After the FCC approved Grant's purchase of WFBN in November 1985, the station changed its call letters to WGBO-TV on January 4, 1986, adopting "Super 66" as its on-air branding. Although not dramatically different overall, in January 1986, WGBO added a few more off-network sitcoms, a limited number of children's programs, and several western series to its schedule, as well as daily simulcasts of CNN Headline News. Even though the station lucked into a modicum of success with the Ramblers, Chicago proved to be the toughest market of any in which Grant operated. Its stations in Philadelphia (WGBS-TV) and Miami (WBFS-TV) were third independents in their respective markets, but WGBO-TV was the fourth independent in Chicago behind the established WGN-TV, WFLD, and WPWR-TV. It was also a noted free-spender, entering the market with a massive advertising blitz that prompted some of those competitors to increase their own marketing spending. By late 1986, rapidly rising costs for programming left Grant badly overextended. It filed for Chapter 11 bankruptcy on December 8, 1986, in an attempt to protect itself from its creditors. Bankruptcy court statements revealed WGBO-TV to be the biggest money-loser in the Grant portfolio, having lost $13.76 million for 1986 compared to $9.72 million for the Philadelphia station and $6.54 million at the Miami outlet; that year, the company as a whole lost $35.96 million.

In a March 1987 bankruptcy court proceeding in Philadelphia, Grant was allowed to continue operating its stations until at least July 1 through cash and accounts receivable to fund operations, denying a motion by the company's creditors to assume control of the stations or force their sale. However, on July 7, Grant agreed to enter into receivership and turn over control of the company and its three stations to its television program suppliers and bondholders under a reorganization plan—which was formally filed on October 13 and approved on March 30, 1988—to repay $420 million in debt from the stations' operations by 1995, at which point the stations would be sold off. In July 1988, Combined Broadcasting, a creditor-controlled company, took over Grant and the three stations. For the next five years, WGBO subsisted on reruns, infomercials, and a variety of local programs of secondary interest: local religious programs (including the Catholic Mass) dropped by WGN-TV, a country music video show from radio station WUSN, the Hoosier Millionaire lottery game show in Indiana, and University of Illinois and syndicated Big Ten Conference college basketball.

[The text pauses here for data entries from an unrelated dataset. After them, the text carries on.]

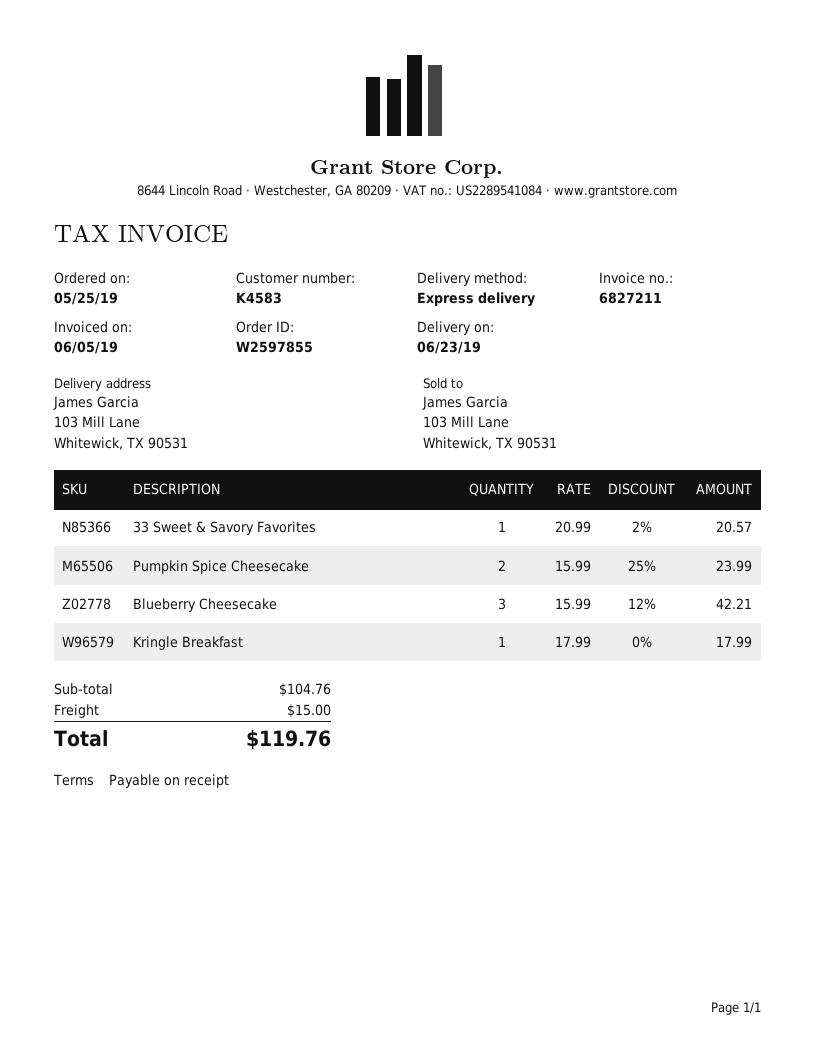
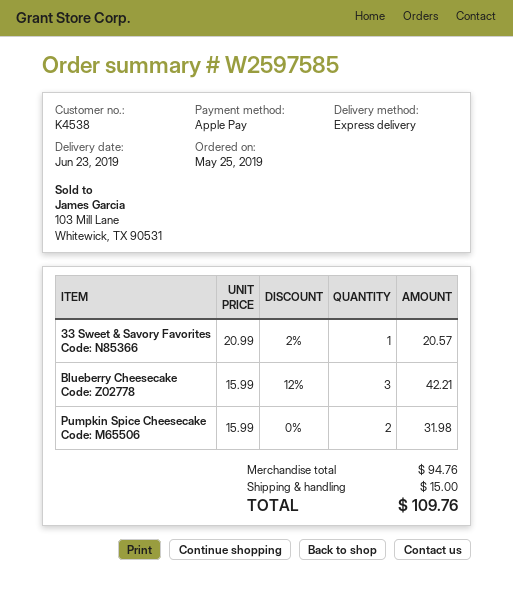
order number: W2597855 -> W2597585
customer number: K4583 -> K4538
Pumpkin Spice Cheesecake: 2 x 15.99 - 25% = 23.99 -> 2 x 15.99 = 31.98
Kringle Breakfast: 1 x 17.99 = 17.99 -> none
subtotal: 104.76 -> 94.76
total: 119.76 -> 109.76

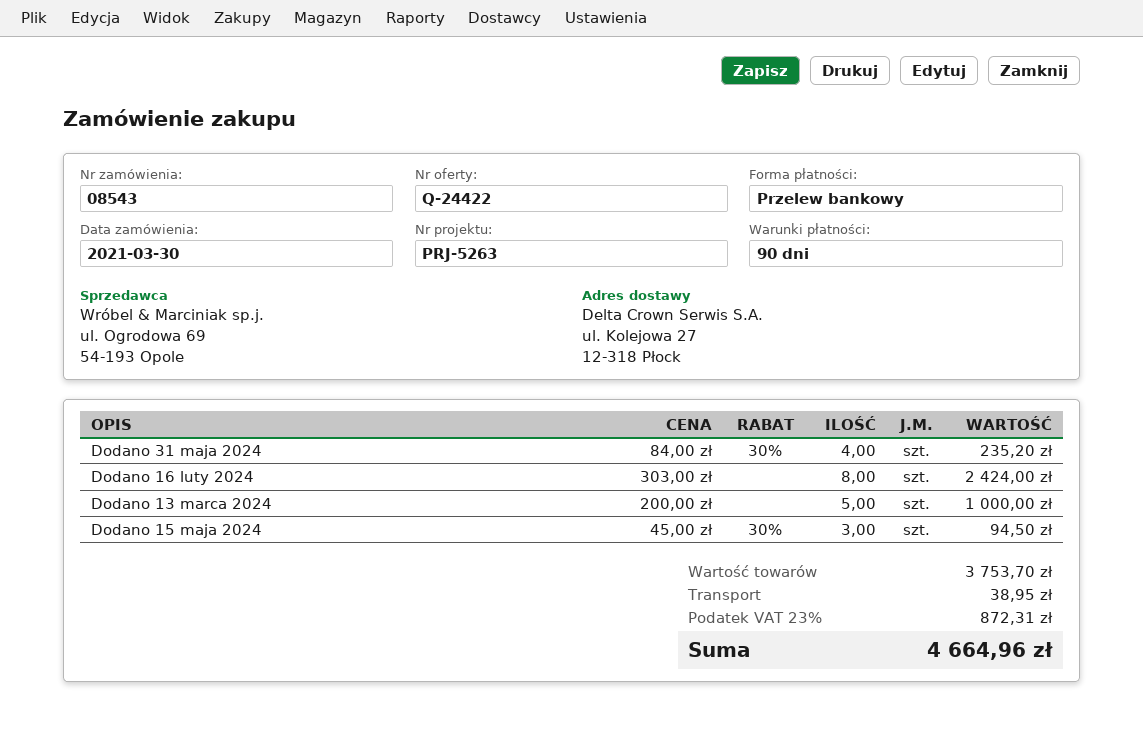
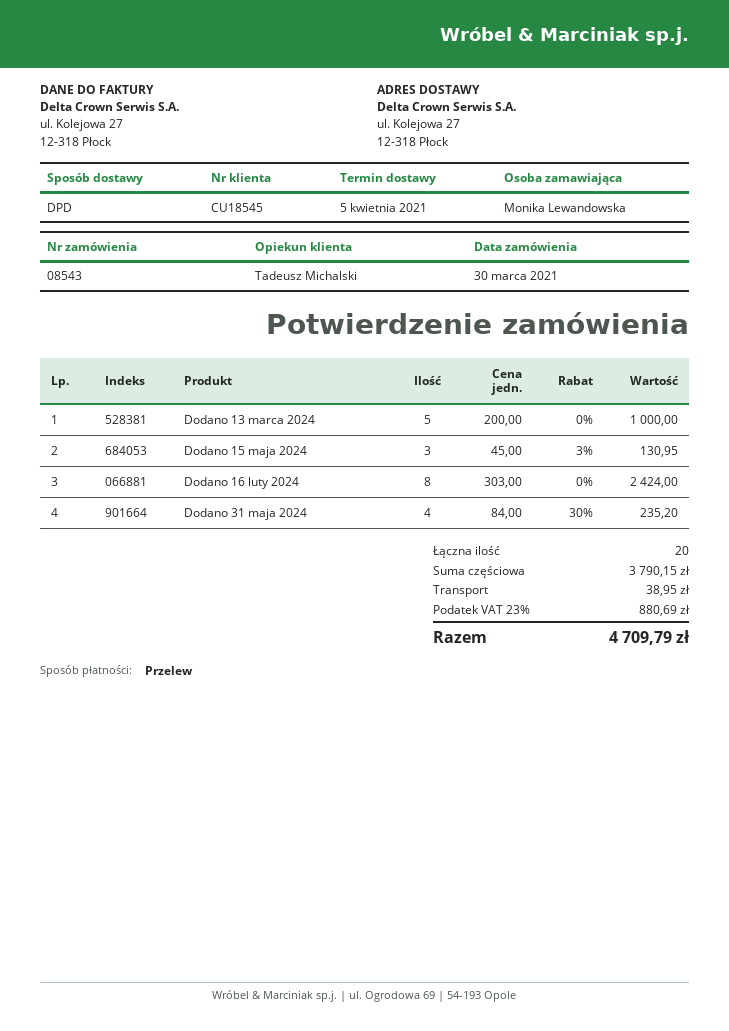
Dodano 15 maja 2024: 3 x 45.00 - 30% = 94.50 -> 3 x 45.00 - 3% = 130.95
subtotal: 3753.70 -> 3790.15
tax: 23% = 872.31 -> 23% = 880.69
total: 4664.96 -> 4709.79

After Time Warner announced the launch of The WB on November 2, 1993, the network had entered into discussions with WGBO to become the network's Chicago affiliate. Even though Tribune Broadcasting would hold a partial ownership interest in The WB and tapped its independent stations in other markets to serve as the network's charter affiliates, WGN-TV was not initially expected to affiliate because of its national superstation feed and extensive sports programming, and network president Jamie Kellner told Electronic Media that The WB was more likely to be seen in Chicago on WGBO. WGN-TV reversed course on December 3 in a deal that also resulted in its superstation feed carrying the network nationally to areas without WB stations.

Meanwhile, Combined put WGBO and its other stations up for sale in 1993, with a reported asking price of $100 million for channel 66; four buyers were said to have toured the station. WBFS-TV in Miami went up for sale as well, and a report in Miami noted interest from Chris-Craft Industries, which had apparently attempted to negotiate a $90 million purchase of both outlets. Broadcasting & Cable magazine reported industry speculation that Univision was among the interested buyers.

===Univision ownership===
Univision's interest in WGBO stemmed from its unusual arrangement in Chicago. Its schedule was partially cleared by a longtime independent and ethnic station, WCIU-TV (channel 26). While the station had shifted its weekday ethnic programming off its lineup to focus on Spanish-language shows, in the daytime hours, it continued to air the Stock Market Observer, an English-language business news programming block before 3:30 p.m. each weekday, and some shows in other languages still aired on weekends. Univision wanted a full-time affiliate in the nation's third-largest market (and fifth-largest Hispanic TV market), leading it to scout out and then enter into negotiations to purchase WGBO-TV, even though that station was no longer seeking a buyer.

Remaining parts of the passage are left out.